* **PROBLEM TO WORK ON**:
Only the lines below from the one containing "(530, 89) none" to the one containing "(134, 256) none" should be repeated, both included and unchanged.

* **DATA FOR ANALYSIS**:
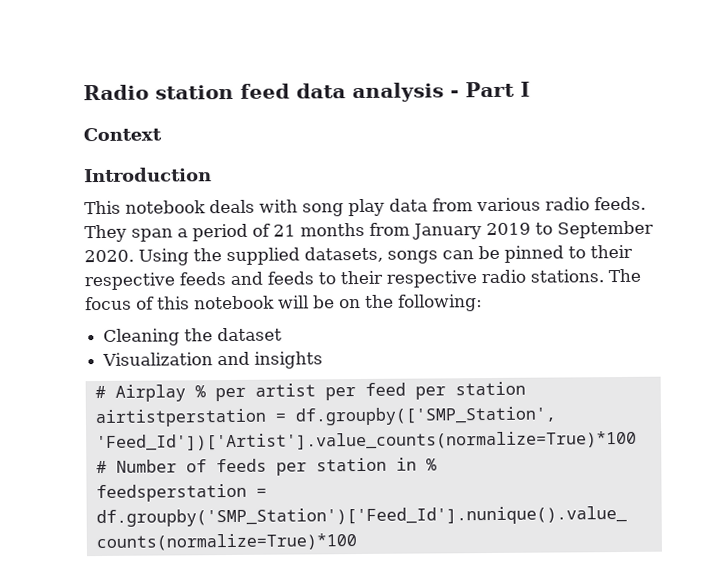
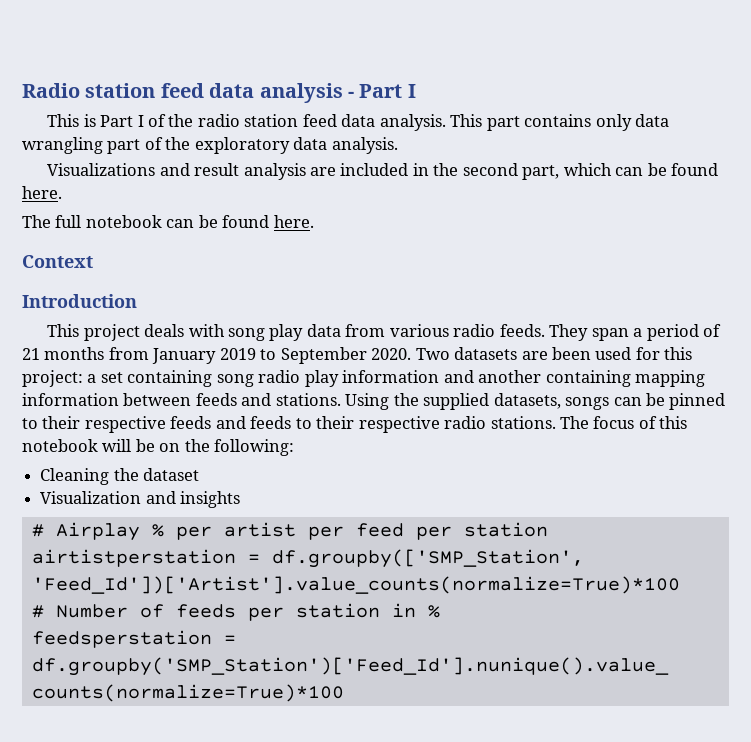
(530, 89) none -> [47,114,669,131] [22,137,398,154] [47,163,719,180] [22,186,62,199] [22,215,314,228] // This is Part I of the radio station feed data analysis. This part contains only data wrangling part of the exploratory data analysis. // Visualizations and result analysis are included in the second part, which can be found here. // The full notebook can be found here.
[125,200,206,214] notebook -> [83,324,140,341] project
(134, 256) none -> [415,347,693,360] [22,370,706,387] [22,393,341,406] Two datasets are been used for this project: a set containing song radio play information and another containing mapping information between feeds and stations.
...
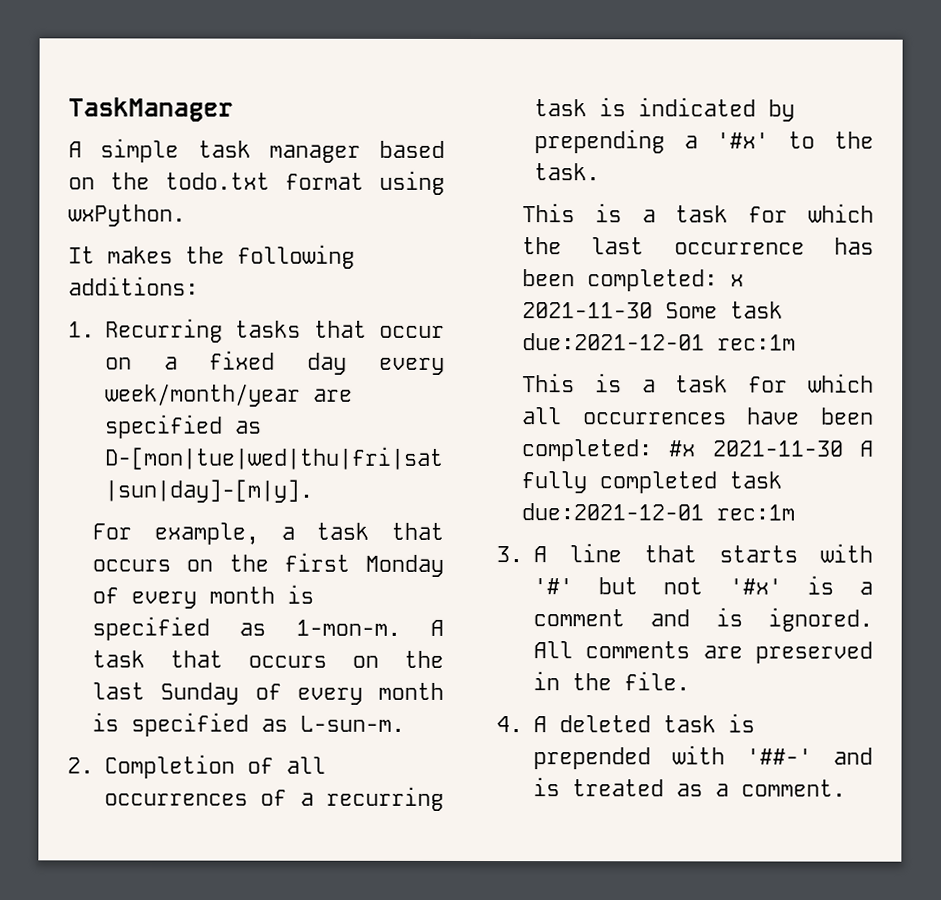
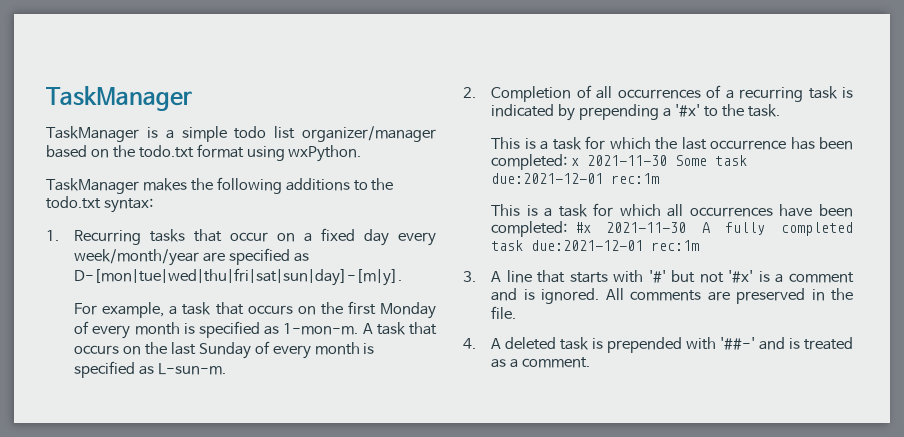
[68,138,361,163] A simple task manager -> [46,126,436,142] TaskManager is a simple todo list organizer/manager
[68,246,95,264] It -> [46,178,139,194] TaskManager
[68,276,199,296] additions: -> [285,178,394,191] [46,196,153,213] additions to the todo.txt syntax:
--
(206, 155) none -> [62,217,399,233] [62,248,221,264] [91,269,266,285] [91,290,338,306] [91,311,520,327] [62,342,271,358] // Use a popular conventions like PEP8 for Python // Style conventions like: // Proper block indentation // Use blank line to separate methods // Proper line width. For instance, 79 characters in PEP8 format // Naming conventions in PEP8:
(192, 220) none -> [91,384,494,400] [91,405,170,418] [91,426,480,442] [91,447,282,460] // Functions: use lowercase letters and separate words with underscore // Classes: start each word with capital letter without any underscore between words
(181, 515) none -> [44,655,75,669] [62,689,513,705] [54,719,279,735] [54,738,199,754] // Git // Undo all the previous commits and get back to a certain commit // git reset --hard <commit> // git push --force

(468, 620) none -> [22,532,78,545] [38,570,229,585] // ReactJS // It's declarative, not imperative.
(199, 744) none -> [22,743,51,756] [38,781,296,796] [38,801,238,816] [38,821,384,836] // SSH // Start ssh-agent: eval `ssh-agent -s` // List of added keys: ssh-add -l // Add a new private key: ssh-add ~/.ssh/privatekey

* **ANSWER SPACE**:
(530, 89) none -> [47,114,669,131] [22,137,398,154] [47,163,719,180] [22,186,62,199] [22,215,314,228] // This is Part I of the radio station feed data analysis. This part contains only data wrangling part of the exploratory data analysis. // Visualizations and result analysis are included in the second part, which can be found here. // The full notebook can be found here.
[125,200,206,214] notebook -> [83,324,140,341] project
(134, 256) none -> [415,347,693,360] [22,370,706,387] [22,393,341,406] Two datasets are been used for this project: a set containing song radio play information and another containing mapping information between feeds and stations.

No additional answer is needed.